» Record excerpts:
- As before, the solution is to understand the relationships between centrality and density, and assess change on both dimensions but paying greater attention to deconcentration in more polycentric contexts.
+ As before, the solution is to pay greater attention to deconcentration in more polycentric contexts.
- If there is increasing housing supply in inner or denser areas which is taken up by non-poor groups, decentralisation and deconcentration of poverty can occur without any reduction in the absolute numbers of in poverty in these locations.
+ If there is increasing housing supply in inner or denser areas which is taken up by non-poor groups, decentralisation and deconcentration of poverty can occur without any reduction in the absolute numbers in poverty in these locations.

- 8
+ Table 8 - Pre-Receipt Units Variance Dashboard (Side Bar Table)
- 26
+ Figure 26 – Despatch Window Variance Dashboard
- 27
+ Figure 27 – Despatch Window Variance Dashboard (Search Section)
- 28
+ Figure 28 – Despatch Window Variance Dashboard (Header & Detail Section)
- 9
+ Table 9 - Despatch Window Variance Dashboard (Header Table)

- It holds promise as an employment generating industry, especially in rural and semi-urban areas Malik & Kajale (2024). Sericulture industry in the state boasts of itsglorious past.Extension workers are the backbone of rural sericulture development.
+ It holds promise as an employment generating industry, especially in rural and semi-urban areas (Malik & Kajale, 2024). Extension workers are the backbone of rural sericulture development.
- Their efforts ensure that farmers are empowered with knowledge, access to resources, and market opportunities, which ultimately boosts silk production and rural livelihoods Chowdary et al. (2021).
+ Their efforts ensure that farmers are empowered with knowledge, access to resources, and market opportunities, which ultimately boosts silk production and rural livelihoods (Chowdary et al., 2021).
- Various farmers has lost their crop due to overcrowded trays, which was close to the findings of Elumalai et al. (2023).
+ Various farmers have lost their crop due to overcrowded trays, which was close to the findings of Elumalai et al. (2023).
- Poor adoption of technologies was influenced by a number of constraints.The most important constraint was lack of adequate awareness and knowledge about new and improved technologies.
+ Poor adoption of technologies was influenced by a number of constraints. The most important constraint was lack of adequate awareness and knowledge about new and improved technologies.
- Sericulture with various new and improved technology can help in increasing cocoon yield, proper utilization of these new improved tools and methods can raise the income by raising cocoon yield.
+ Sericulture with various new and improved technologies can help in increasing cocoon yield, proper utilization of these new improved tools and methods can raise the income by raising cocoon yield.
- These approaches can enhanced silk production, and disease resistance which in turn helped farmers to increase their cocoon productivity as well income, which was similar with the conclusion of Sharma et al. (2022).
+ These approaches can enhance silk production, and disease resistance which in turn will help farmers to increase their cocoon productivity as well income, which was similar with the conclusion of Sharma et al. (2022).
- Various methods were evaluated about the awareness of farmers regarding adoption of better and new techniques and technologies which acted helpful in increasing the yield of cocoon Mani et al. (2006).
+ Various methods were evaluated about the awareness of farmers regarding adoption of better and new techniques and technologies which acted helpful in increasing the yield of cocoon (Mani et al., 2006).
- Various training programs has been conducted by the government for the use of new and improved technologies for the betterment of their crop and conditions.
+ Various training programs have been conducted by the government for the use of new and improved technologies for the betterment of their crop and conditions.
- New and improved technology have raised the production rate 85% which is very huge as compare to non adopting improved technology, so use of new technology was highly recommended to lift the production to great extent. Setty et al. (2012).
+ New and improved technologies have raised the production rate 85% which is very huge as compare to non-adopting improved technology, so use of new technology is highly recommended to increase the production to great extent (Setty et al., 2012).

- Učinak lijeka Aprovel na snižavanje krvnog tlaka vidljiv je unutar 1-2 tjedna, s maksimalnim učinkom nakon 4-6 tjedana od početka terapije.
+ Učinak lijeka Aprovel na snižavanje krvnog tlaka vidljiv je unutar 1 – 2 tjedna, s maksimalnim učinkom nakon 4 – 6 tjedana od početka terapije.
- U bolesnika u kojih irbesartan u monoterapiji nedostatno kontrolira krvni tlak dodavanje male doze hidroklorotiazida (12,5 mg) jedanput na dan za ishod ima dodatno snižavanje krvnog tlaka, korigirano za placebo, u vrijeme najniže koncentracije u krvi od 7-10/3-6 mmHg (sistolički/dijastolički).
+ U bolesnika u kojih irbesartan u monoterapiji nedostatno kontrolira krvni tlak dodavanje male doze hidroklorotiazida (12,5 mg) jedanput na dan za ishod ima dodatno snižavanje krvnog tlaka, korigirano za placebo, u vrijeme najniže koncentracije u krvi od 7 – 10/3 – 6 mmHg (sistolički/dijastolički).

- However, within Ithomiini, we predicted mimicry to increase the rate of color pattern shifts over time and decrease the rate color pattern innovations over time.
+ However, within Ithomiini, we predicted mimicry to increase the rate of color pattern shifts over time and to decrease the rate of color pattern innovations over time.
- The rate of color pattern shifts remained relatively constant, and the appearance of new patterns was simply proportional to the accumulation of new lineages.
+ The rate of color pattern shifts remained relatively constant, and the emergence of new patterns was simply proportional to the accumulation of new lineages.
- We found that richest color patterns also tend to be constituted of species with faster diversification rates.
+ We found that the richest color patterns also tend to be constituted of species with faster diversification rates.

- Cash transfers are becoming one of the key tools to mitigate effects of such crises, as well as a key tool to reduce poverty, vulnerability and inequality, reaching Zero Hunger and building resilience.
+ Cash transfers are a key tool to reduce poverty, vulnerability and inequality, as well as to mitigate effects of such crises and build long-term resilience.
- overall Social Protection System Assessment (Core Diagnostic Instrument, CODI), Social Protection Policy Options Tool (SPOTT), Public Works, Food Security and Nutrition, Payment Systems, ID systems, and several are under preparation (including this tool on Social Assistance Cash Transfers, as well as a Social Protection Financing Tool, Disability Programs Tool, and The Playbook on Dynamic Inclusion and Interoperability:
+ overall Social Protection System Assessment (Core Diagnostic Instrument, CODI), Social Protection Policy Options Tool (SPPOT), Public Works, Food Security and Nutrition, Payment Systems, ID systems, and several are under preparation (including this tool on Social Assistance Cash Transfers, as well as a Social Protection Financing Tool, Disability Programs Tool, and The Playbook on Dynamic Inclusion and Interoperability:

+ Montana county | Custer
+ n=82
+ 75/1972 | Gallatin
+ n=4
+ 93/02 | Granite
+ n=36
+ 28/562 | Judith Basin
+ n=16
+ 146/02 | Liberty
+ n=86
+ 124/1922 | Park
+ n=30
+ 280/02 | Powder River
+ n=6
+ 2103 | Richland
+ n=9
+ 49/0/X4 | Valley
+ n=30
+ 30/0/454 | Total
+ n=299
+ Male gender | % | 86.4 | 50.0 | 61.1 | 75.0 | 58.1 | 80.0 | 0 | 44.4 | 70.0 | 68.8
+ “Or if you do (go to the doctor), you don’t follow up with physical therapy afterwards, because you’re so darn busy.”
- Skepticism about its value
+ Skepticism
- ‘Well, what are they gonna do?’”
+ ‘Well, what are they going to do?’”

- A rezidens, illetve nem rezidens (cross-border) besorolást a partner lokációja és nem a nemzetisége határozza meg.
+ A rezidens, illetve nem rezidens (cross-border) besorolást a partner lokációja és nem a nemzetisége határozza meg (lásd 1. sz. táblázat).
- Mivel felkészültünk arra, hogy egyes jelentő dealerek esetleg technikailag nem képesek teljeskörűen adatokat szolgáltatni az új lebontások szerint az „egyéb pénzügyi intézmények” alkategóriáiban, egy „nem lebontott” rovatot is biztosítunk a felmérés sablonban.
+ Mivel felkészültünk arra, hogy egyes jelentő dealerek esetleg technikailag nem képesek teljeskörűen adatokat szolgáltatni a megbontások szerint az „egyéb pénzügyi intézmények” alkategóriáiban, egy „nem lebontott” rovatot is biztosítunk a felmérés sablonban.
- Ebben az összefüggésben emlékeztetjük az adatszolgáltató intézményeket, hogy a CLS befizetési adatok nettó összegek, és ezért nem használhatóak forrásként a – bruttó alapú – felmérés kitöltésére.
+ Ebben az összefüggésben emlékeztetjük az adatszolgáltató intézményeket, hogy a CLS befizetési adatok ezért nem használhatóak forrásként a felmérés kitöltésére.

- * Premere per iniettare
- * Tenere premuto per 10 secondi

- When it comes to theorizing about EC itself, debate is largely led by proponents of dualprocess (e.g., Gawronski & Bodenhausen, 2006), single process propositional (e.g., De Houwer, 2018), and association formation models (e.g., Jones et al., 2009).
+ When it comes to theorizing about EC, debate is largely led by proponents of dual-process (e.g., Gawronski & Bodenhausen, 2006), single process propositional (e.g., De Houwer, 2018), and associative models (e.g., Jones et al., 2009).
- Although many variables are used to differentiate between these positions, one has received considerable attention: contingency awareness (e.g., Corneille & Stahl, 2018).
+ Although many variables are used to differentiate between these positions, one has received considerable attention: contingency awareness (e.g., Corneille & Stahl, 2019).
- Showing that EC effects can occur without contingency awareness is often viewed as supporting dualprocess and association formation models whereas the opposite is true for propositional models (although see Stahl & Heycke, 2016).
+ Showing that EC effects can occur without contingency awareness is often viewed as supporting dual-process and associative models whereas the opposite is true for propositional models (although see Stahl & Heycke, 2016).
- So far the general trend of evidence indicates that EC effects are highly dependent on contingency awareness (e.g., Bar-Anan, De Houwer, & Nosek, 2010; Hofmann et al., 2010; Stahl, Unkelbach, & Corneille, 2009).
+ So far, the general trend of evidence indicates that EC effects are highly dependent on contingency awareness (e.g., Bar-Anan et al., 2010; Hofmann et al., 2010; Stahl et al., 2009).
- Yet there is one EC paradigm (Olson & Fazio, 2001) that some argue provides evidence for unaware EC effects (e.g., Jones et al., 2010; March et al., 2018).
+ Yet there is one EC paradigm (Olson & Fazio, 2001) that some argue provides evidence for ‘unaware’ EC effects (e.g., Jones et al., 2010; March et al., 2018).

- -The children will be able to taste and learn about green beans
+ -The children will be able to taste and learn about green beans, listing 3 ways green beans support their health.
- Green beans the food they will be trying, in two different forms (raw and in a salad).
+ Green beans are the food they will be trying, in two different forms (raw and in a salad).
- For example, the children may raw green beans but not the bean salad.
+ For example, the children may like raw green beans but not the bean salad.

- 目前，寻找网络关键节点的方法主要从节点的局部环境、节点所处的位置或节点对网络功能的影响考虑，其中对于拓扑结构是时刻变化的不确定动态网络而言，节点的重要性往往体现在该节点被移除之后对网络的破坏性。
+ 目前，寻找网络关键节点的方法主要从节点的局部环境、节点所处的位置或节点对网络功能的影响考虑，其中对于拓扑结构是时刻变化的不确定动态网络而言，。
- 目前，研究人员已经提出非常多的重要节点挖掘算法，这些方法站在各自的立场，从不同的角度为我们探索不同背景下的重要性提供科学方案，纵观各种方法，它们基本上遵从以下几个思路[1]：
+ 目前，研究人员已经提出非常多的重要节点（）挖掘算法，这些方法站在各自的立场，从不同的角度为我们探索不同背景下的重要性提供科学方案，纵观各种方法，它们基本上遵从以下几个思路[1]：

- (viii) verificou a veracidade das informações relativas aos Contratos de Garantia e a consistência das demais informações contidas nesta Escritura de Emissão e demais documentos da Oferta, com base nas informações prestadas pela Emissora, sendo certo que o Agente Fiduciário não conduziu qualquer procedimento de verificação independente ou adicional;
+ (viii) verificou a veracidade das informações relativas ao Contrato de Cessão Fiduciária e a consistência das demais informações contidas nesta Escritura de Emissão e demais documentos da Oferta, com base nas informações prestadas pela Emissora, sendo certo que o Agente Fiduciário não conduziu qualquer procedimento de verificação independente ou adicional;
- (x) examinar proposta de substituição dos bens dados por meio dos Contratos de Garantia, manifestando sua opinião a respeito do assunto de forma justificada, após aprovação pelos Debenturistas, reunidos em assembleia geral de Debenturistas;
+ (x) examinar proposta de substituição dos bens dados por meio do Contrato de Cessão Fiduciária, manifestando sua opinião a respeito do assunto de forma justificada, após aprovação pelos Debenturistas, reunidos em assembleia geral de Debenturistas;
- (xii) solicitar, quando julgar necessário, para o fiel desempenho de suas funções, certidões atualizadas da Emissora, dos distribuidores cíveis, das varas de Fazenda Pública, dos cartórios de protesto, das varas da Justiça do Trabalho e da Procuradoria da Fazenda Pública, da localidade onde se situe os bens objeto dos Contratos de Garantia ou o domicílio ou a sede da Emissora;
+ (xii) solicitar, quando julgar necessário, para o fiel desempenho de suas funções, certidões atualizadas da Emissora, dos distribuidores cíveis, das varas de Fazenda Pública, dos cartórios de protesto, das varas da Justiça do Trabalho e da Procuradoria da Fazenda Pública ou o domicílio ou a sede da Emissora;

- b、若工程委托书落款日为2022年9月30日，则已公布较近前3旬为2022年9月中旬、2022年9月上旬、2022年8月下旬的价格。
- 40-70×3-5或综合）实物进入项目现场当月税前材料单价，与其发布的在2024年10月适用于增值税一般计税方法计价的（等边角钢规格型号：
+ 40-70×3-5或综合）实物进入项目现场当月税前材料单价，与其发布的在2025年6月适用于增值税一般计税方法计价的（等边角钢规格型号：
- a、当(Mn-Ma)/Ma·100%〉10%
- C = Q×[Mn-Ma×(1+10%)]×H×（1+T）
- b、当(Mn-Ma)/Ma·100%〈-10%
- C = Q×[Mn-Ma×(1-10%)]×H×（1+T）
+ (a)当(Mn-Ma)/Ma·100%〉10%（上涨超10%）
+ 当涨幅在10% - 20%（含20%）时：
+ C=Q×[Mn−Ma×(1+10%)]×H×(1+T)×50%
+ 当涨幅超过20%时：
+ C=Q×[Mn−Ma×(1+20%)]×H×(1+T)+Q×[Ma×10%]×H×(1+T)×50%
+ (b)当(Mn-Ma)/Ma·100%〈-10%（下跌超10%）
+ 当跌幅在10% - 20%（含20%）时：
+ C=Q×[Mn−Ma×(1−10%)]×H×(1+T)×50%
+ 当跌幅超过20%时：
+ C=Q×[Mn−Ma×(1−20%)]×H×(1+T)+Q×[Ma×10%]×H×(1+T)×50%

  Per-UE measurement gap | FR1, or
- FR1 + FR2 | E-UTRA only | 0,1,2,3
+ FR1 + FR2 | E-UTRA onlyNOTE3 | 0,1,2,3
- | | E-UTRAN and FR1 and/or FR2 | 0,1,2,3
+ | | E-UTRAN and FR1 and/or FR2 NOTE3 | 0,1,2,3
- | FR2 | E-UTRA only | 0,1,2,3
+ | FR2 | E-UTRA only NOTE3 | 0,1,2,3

» Exercise instructions:
Start with the line above that contains "et al., 2012)." and stop after the line that contains "4 – 6 tjedana od početka terapije.". Output those lines exactly, and only those.

» Answer for the task:
+ New and improved technologies have raised the production rate 85% which is very huge as compare to non-adopting improved technology, so use of new technology is highly recommended to increase the production to great extent (Setty et al., 2012).

- Učinak lijeka Aprovel na snižavanje krvnog tlaka vidljiv je unutar 1-2 tjedna, s maksimalnim učinkom nakon 4-6 tjedana od početka terapije.
+ Učinak lijeka Aprovel na snižavanje krvnog tlaka vidljiv je unutar 1 – 2 tjedna, s maksimalnim učinkom nakon 4 – 6 tjedana od početka terapije.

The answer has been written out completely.